KURATIERTE LINK-SAMMLUNG
AppenzellDigital. ist ein Online-Portal, das digitale Angebote mit Informationen über das Appenzellerland beschreibt. Es ist weder Suchmaschine noch Archiv, sondern ein Portal im wörtlichen Sinne: ein Tor zu im weitläufigen Daten-Dschungel häufig gut versteckten Bildern, Texten, Karten, Tönen oder Websites. Angestossen vom Verein Appenzeller Hefte bündelt es bestehende digitale Angebote, die Wissen über das Appenzellerland vermitteln. Anders gesagt: AppenzellDigital. ist eine von einer Begleitgruppe kuratierte Sammlung an Links, die Interessierten den Zugang zu digitalisierten und digitalen Inhalten rund um Appenzeller Kultur, Geschichte und Geografie erleichtern soll.

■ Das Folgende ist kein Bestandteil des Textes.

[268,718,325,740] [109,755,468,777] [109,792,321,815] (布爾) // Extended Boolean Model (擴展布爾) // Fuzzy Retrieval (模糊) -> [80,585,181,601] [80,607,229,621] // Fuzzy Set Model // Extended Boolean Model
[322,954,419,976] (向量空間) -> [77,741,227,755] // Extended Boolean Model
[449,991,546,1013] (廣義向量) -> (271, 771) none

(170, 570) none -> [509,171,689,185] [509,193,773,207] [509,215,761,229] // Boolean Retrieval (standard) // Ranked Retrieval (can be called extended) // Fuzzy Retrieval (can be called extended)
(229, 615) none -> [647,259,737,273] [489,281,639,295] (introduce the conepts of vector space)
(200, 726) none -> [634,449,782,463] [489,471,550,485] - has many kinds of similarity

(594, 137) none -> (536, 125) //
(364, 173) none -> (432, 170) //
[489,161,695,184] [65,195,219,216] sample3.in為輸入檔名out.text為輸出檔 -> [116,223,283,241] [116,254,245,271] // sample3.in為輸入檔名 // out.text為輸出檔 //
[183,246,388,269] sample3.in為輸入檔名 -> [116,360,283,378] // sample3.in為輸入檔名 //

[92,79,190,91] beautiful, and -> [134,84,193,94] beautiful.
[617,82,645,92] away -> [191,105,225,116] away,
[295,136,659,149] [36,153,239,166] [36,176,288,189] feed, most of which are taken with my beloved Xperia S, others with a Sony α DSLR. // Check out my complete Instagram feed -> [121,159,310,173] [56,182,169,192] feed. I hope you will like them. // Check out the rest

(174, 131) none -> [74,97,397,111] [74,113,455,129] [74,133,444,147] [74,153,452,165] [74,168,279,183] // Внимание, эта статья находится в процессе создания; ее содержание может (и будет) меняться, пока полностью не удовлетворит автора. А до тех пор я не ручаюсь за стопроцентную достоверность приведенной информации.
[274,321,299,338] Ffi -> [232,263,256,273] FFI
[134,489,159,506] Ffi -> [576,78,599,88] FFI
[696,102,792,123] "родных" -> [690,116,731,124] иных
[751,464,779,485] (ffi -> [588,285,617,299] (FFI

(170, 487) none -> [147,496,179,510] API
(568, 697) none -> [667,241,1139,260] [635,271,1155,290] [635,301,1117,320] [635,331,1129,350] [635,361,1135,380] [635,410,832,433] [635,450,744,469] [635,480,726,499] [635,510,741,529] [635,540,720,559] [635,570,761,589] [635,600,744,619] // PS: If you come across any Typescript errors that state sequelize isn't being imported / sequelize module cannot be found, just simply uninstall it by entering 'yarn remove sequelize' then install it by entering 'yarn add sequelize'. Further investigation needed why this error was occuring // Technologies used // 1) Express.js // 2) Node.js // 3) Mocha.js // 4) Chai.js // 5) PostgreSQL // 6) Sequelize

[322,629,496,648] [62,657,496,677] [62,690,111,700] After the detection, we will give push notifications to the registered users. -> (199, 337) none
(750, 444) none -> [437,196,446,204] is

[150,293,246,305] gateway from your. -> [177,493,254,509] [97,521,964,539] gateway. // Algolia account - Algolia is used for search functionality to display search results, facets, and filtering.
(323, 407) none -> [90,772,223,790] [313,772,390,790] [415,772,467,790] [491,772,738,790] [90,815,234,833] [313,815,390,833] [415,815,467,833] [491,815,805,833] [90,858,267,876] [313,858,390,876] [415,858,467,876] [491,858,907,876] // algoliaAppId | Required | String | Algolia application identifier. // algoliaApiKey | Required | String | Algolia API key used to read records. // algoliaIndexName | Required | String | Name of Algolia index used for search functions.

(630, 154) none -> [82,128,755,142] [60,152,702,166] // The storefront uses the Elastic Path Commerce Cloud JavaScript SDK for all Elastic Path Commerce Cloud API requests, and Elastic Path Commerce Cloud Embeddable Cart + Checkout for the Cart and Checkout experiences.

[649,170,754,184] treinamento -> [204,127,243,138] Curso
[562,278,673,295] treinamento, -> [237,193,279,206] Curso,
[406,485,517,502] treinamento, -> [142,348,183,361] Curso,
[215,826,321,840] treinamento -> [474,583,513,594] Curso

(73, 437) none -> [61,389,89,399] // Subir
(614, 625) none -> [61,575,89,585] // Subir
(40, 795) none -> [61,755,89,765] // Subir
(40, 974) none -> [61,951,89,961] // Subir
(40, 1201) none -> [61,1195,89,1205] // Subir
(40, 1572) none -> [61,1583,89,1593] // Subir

KURATIEREN IM VIRTUELLEN WISSENSRAUM
Mit der Rubrik «Schatztruhe» wurde zudem ein Gefäss geschaffen, um besondere Entdeckungen aus der unendlichen Vielfalt an zugänglichen Inhalten herauszugreifen und zu kontextualisieren. Dabei stellt sich die Frage, welches «Kuratieren» in einem virtuellen Wissensraum wie AppenzellDigital. möglich ist. Nora Sternfeld, österreichische Kunst- und Kulturwissenschaftlerin, schreibt in einem Text zum «Postrepräsentativen Kuratieren»: «Mit anderen Worten, es geht nicht mehr darum, dass etwas gezeigt oder dargestellt werden soll, sondern darum, dass etwas geschehen kann.» Kuratieren zielt in Sternfelds Verständnis auf die Herstellung von öffentlichen Handlungsräumen, in denen «unerwartete Begegnungen» und «diskursive Auseinandersetzungen» stattfinden können.
APPENZELLDIGITAL.ALS VIELSTIMMIGE SCHATZTRUHE
Die virtuelle «Schatztruhe» von Appenzell-Digital. könnte in Zukunft in ihrem Potenzial als ein solcher öffentlicher (Ver-)Handlungsraum im Sinne Sternfelds erkundet werden. Die Vision: Verschiedene «Kuratorinnen» – Künstlerinnen, Schüler, Politikerinnen, Appenzeller oder Appenzellerland-Interessierte – präsentieren und vermitteln ihre persönliche Auswahl von Inhalten, die sie über das Portal recherchiert und entdeckt haben. Die gezeigten Trouvaillen regen zum weiteren Stöbern an, vielleicht entstehen daraus neue Schatztruhen-Beiträge – in Anknüpfung, als Entgegnung oder als Vertiefung. Das Online-Portal wird zu einem gemeinsam kuratierten Appenzeller Wissensraum erweitert, der nicht nur den Zugang zu digitalen Angeboten vereinfacht, sondern wo sich viele Türen zu überraschenden Themen, vielfältigen Perspektiven und spezifischen Expertisen öffnen. Wer kuratiert mit?
Theres Inauen, geboren 1985, Kulturwissenschaftlerin, ist in Appenzell aufgewachsen und lebt in Basel. Sie engagiert sich in unterschiedlichen Kontexten für die Herstellung von offenen (Ver-)Handlungsräumen: als Hochschuldozentin, im Kontext der Kulturlandsgemeinde oder als Teil der Begleitgruppe von AppenzellDigital.